Distinguer le contenu légitime avec une sémantique laissant entendre un contenu illégal

Peu de métiers ont le niveau d’exigence que celui des personnes soignantes. Médecins, infirmières, personnels auxiliaires, ils ont en commun un besoin d’accès immédiat à l’information pertinente qui peut sauver des vies. Ils ont également la particularité d’évoluer dans un champ lexical pouvant suggérer un contenu illicite ou dont la consultation est encadrée par la loi (médicaments, composés chimiques, drogues, maladies, toxicomanie, maladies, suicide etc.).

Dans ces conditions, le responsable IT ou le RSSI de ces établissements, a la difficile tâche de devoir mettre en place des solutions de filtrage aux contenus illicites mais sans pénaliser le travail des soignants. Notre expérience dans le domaine des établissements de santé montre que les solutions retenues ne donnent pas toujours entière satisfaction.

Trop souvent, les équipes font face à des sites bloqués alors que la consultation de ses contenus est nécessaire pour la réalisation de leur travail.
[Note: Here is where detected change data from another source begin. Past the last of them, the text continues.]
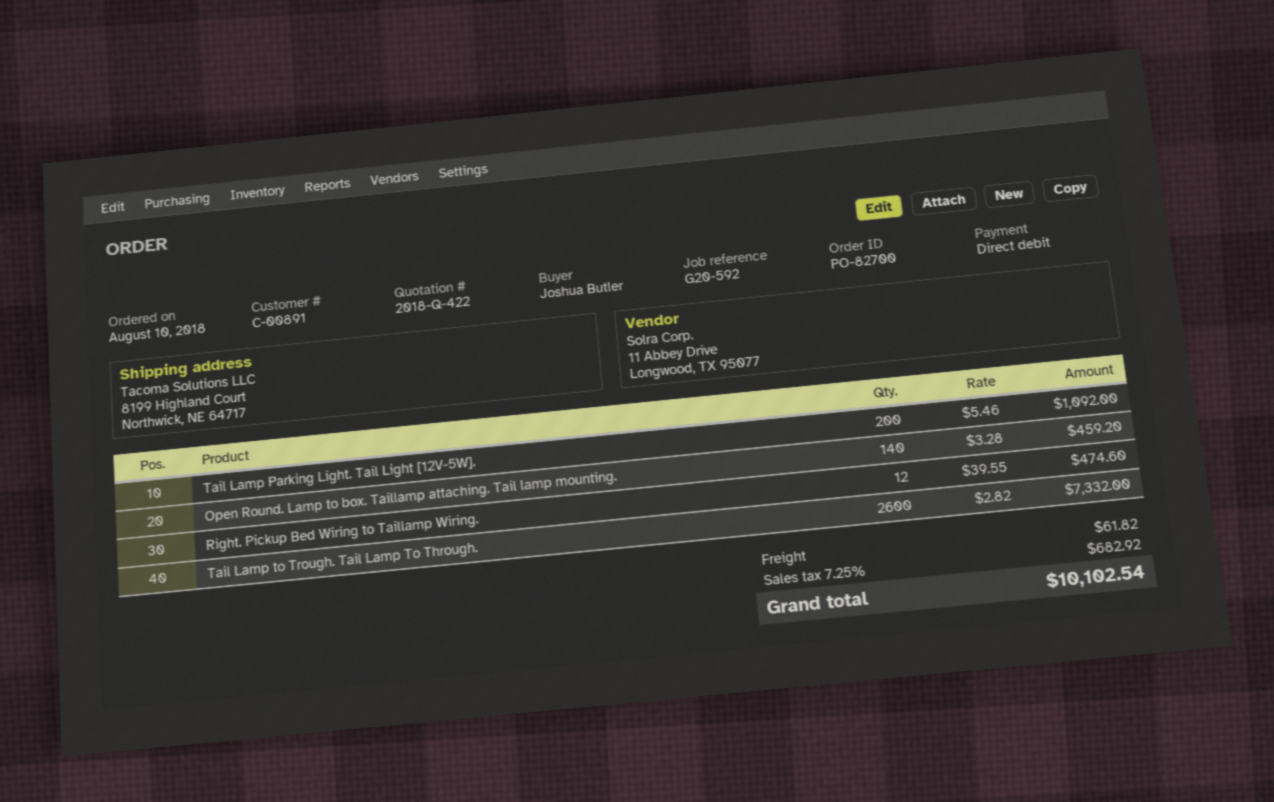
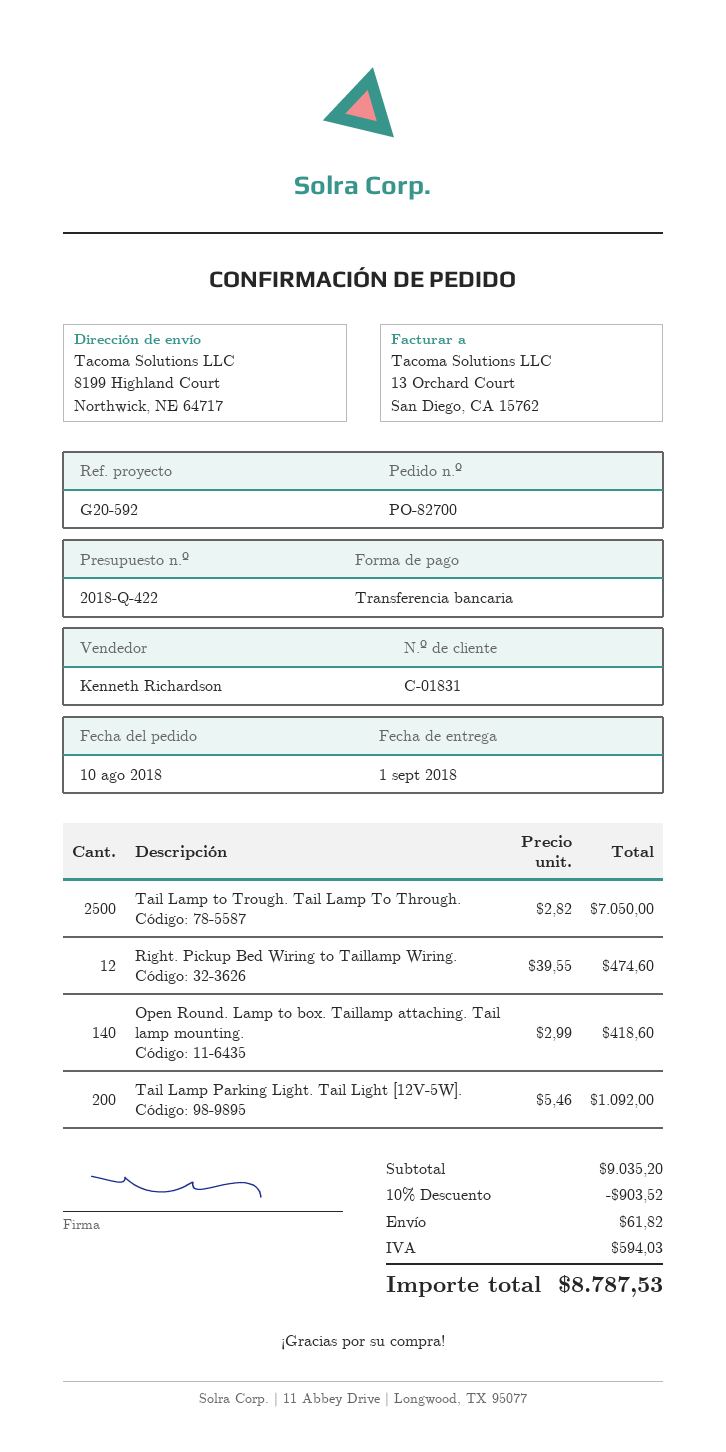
customer number: C-00891 -> C-01831
payment method: direct debit -> bank transfer
Open Round. Lamp to box. Taillamp attaching. Tail lamp mounting.: 140 x 3.28 = 459.20 -> 140 x 2.99 = 418.60
Tail Lamp to Trough. Tail Lamp To Through.: 2600 x 2.82 = 7332.00 -> 2500 x 2.82 = 7050.00
discount: none -> 10% = 903.52
tax: 682.92 -> 594.03
total: 10102.54 -> 8787.53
On nous remonte trop souvent des scénarios où des solutions « système D » sont mises en place pour outrepasser les solutions de filtrage : utilisation d’équipements ou connexions internet personnels, mise en place d’une box internet indépendante etc. Ces solutions peuvent résoudre les problèmes mais exposent les organisations à des risques juridiques et de sécurité importants.

La raison principale de ces difficultés repose au cœur même des solutions de filtrage : la base de données des sites (ou URLs) et leur catégorisation. La plupart des solutions de filtrage utilisent des bases de données globales avec une catégorisation unique et commune aux pays, sans prendre en compte les spécificités culturelles, juridiques et linguistiques des pays. De même, en se limitant à une catégorisation automatique à base d’analyse sémantique des sites internet, il est impossible de faire la différence entre un site traitant de la vente de marijuana illégale et un site vendant des produits thérapeutiques à usage légal pour les établissements de santé.

L’opérateur humain: seule solution pour limiter les faux positifs

La seule approche donnant satisfaction et limitant les faux positifs aujourd’hui implique une validation de la catégorisation du site par un opérateur humain, aidé bien sûr par un premier pré-classement automatique – à base d’IA ou non.

Ce choix permet de s’assurer que les sites légitimes sont accédés par les équipes sans impact sur leur travail tout en bloquant les sites à contenu illicite.